Transcribe exactly the lines that fall between the one holding "- There is havoc happening in Bikini Bottom!" and the one holding "his home the Bikini Bottom!", inclusive, from the entries below.

──────────────────────────────

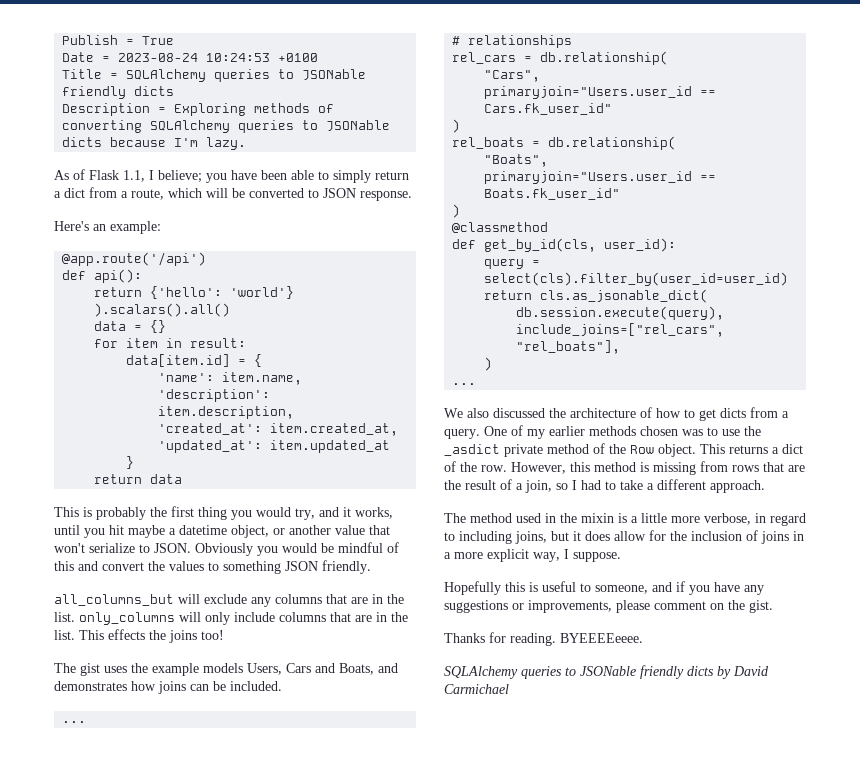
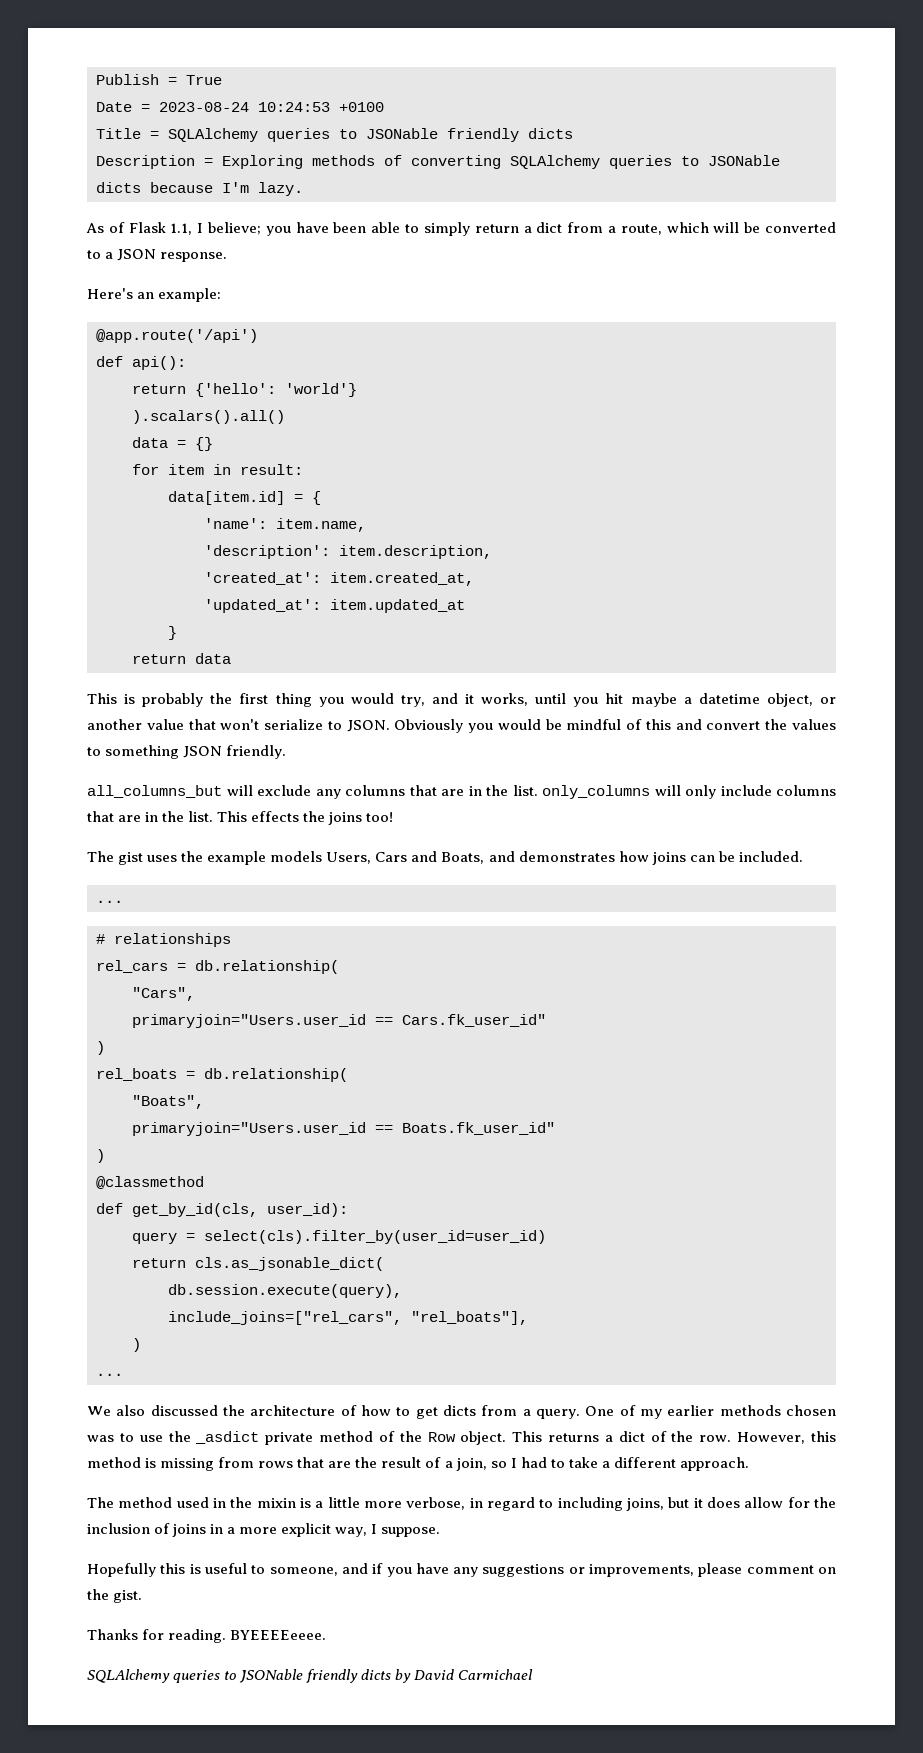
- As of Flask 1.1, I believe; you have been able to simply return a dict from a route, which will be converted to JSON response.
+ As of Flask 1.1, I believe; you have been able to simply return a dict from a route, which will be converted to a JSON response.

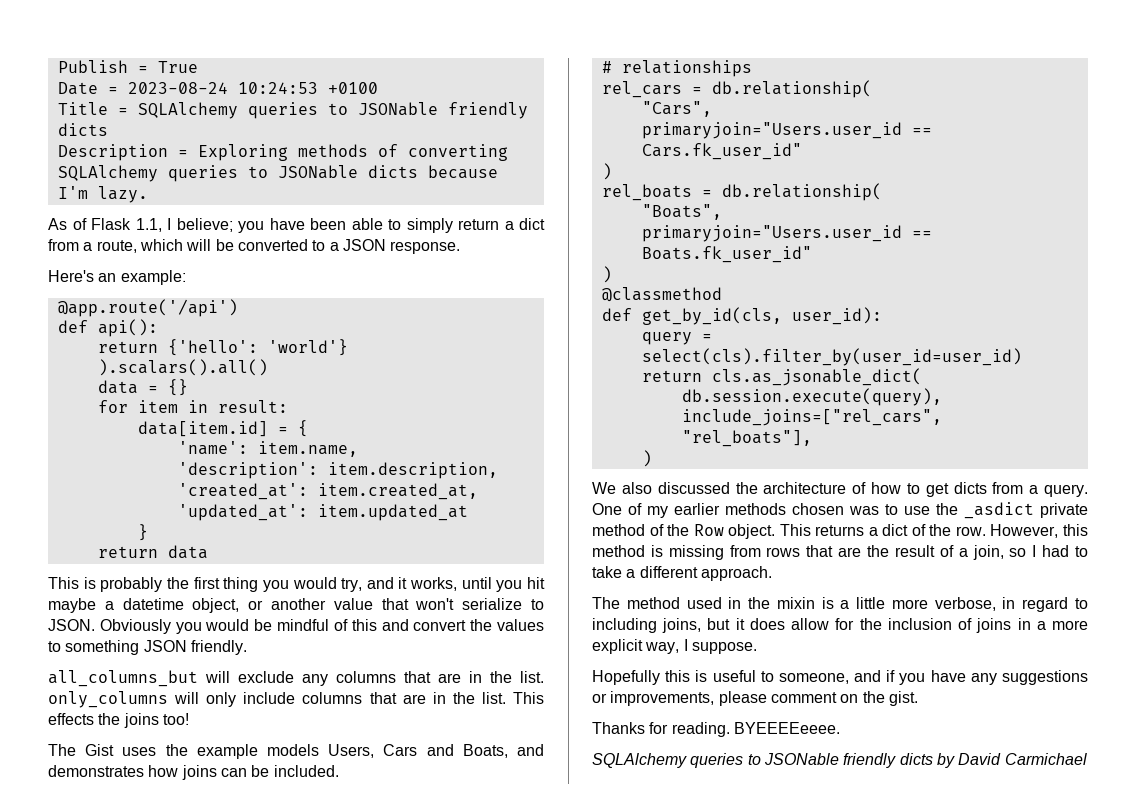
- The gist uses the example models Users, Cars and Boats, and demonstrates how joins can be included.
- ...
+ The Gist uses the example models Users, Cars and Boats, and demonstrates how joins can be included.
  include_joins=["rel_cars", "rel_boats"],
  )
- ...

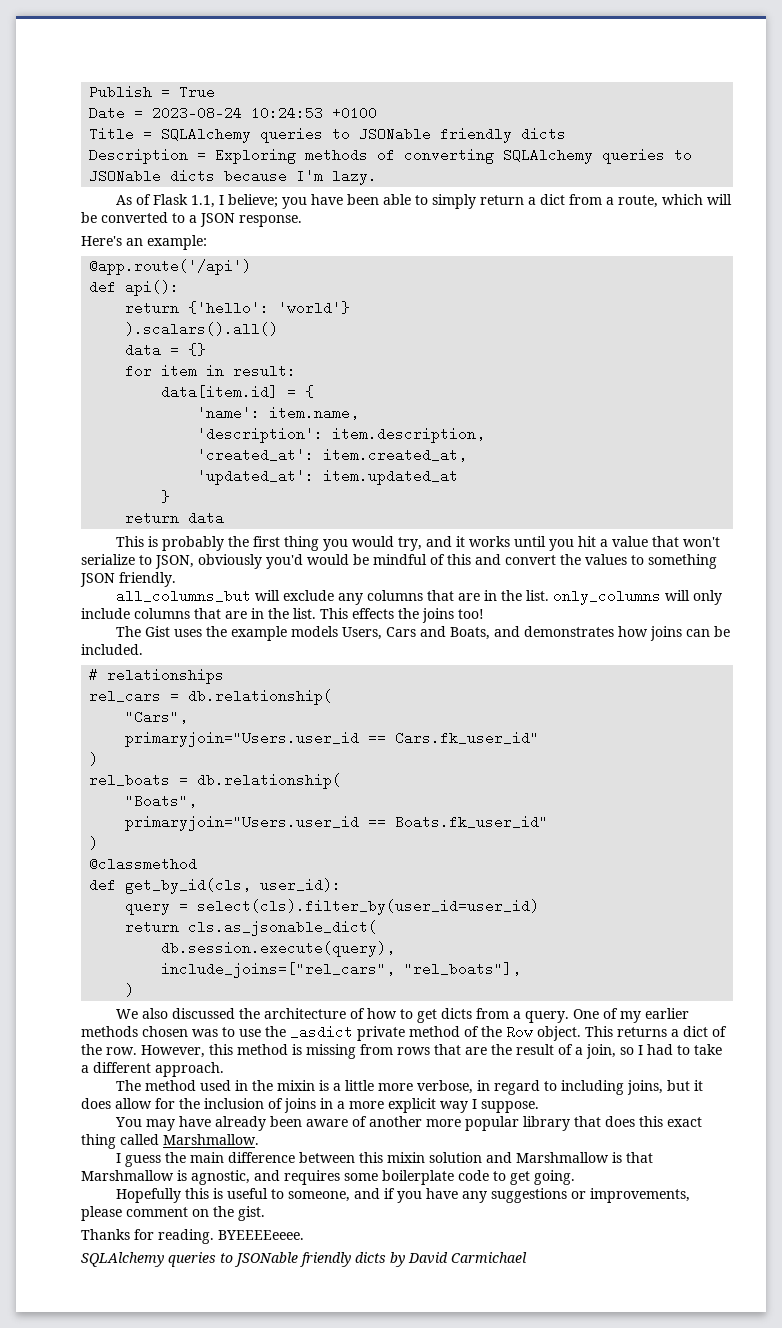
- This is probably the first thing you would try, and it works, until you hit maybe a datetime object, or another value that won't serialize to JSON. Obviously you would be mindful of this and convert the values to something JSON friendly.
+ This is probably the first thing you would try, and it works until you hit a value that won't serialize to JSON, obviously you'd would be mindful of this and convert the values to something JSON friendly.
- The method used in the mixin is a little more verbose, in regard to including joins, but it does allow for the inclusion of joins in a more explicit way, I suppose.
+ The method used in the mixin is a little more verbose, in regard to including joins, but it does allow for the inclusion of joins in a more explicit way I suppose.
+ You may have already been aware of another more popular library that does this exact thing called Marshmallow.
+ I guess the main difference between this mixin solution and Marshmallow is that Marshmallow is agnostic, and requires some boilerplate code to get going.

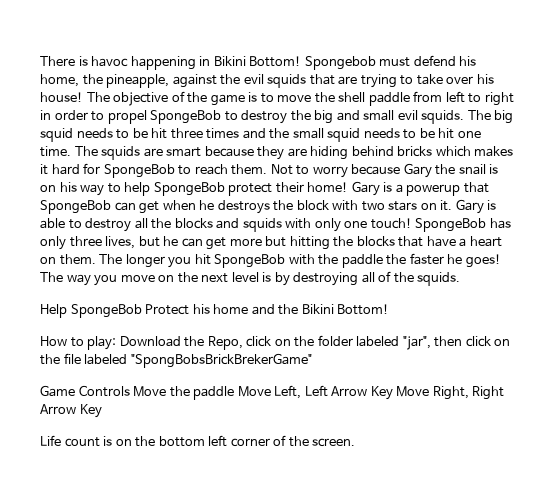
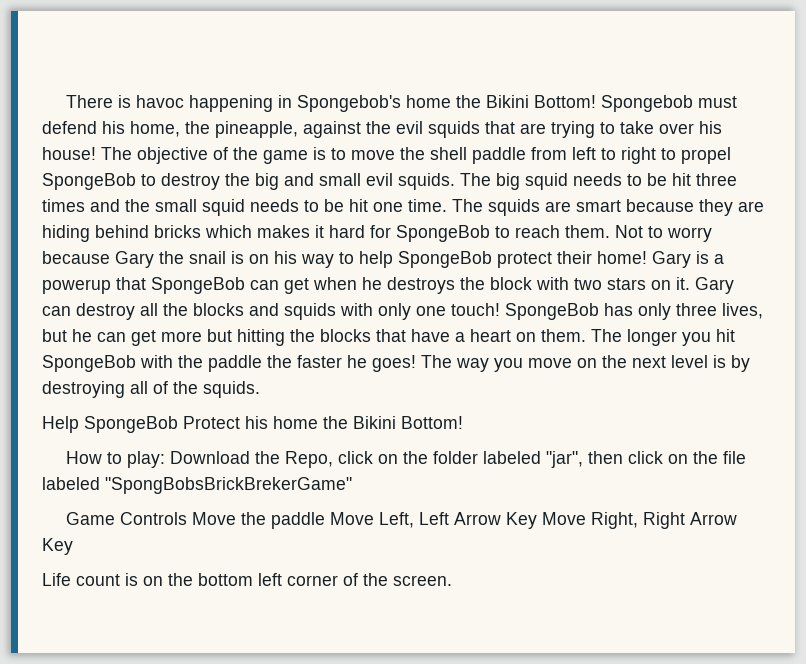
- There is havoc happening in Bikini Bottom!
+ There is havoc happening in Spongebob's home the Bikini Bottom!
- The objective of the game is to move the shell paddle from left to right in order to propel SpongeBob to destroy the big and small evil squids.
+ The objective of the game is to move the shell paddle from left to right to propel SpongeBob to destroy the big and small evil squids.
- Gary is able to destroy all the blocks and squids with only one touch!
+ Gary can destroy all the blocks and squids with only one touch!
- Help SpongeBob Protect his home and the Bikini Bottom!
+ Help SpongeBob Protect his home the Bikini Bottom!

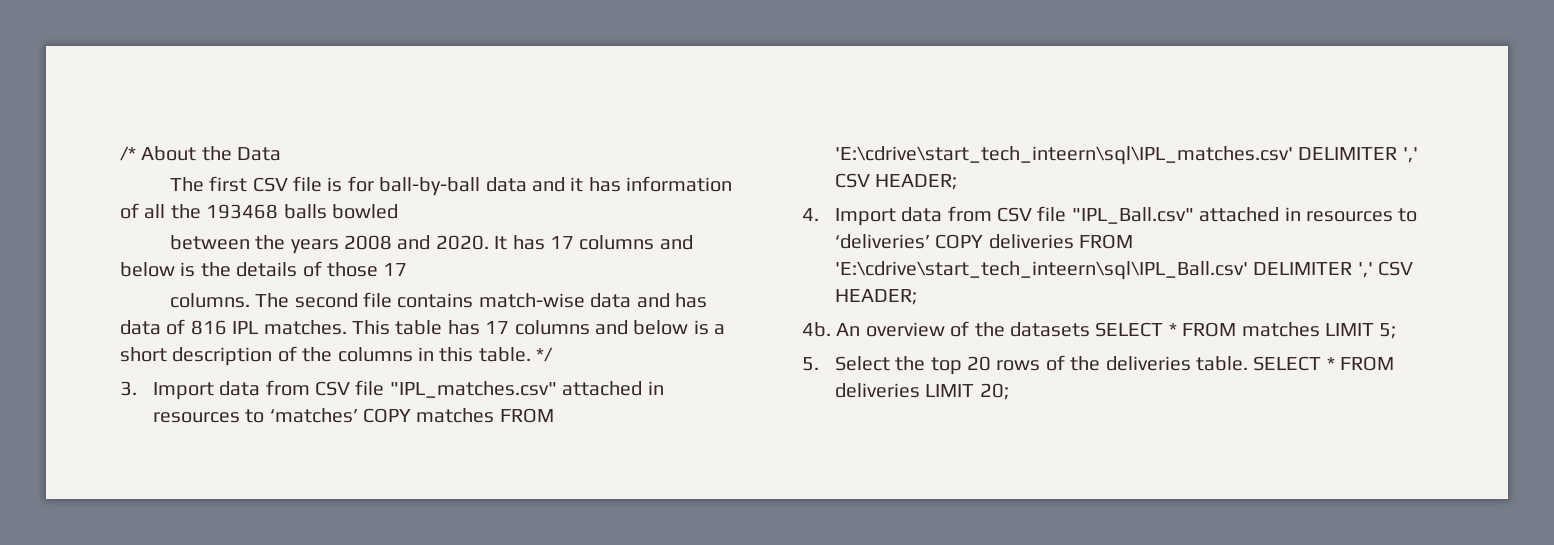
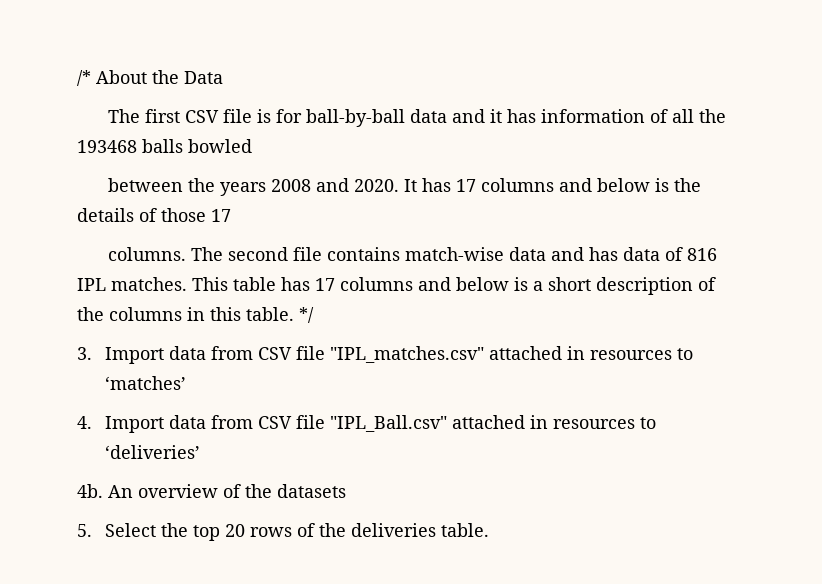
- 3. Import data from CSV file "IPL_matches.csv" attached in resources to ‘matches’ COPY matches FROM 'E:\cdrive\start_tech_inteern\sql\IPL_matches.csv' DELIMITER ',' CSV HEADER;
+ 3. Import data from CSV file "IPL_matches.csv" attached in resources to ‘matches’
- 4. Import data from CSV file "IPL_Ball.csv" attached in resources to ‘deliveries’ COPY deliveries FROM 'E:\cdrive\start_tech_inteern\sql\IPL_Ball.csv' DELIMITER ',' CSV HEADER;
+ 4. Import data from CSV file "IPL_Ball.csv" attached in resources to ‘deliveries’
- An overview of the datasets SELECT * FROM matches LIMIT 5;
+ An overview of the datasets
- SELECT * FROM deliveries LIMIT 20;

──────────────────────────────

- **SOLVED PROBLEM**:
- There is havoc happening in Bikini Bottom!
+ There is havoc happening in Spongebob's home the Bikini Bottom!
- The objective of the game is to move the shell paddle from left to right in order to propel SpongeBob to destroy the big and small evil squids.
+ The objective of the game is to move the shell paddle from left to right to propel SpongeBob to destroy the big and small evil squids.
- Gary is able to destroy all the blocks and squids with only one touch!
+ Gary can destroy all the blocks and squids with only one touch!
- Help SpongeBob Protect his home and the Bikini Bottom!
+ Help SpongeBob Protect his home the Bikini Bottom!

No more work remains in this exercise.